═══ Records for the exercise

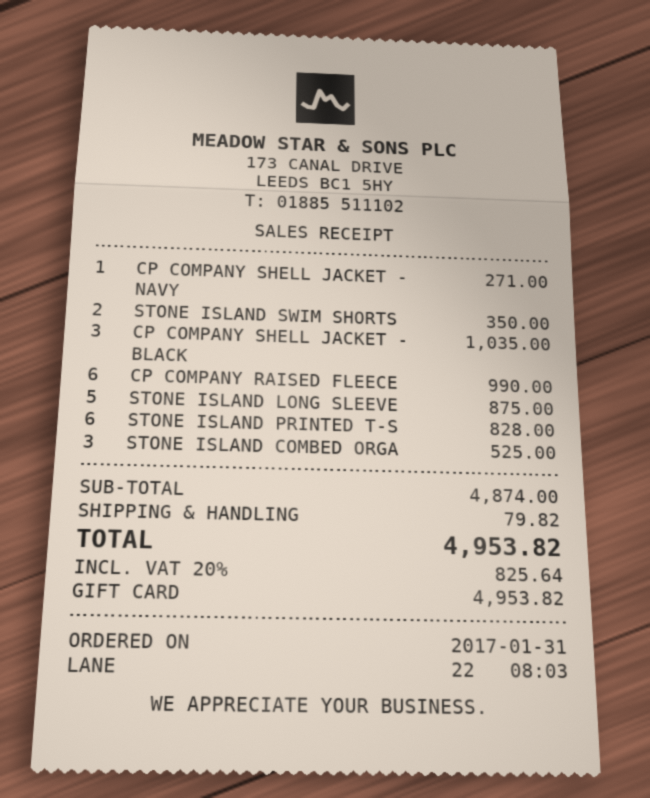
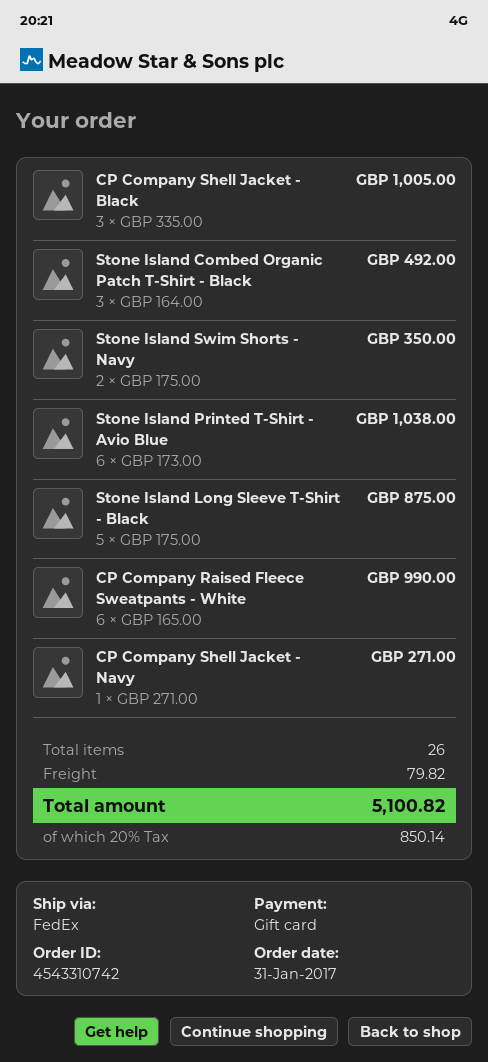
CP COMPANY SHELL JACKET - BLACK: 3 for 1035.00 -> 3 for 1005.00
STONE ISLAND PRINTED T-S: 6 for 828.00 -> 6 for 1038.00
STONE ISLAND COMBED ORGA: 3 for 525.00 -> 3 for 492.00
tax: 20% = 825.64 -> 20% = 850.14
total: 4953.82 -> 5100.82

══════

> The problem
Please report the number of lines in the data that include "ISLAND", with no other words.

> Answer
2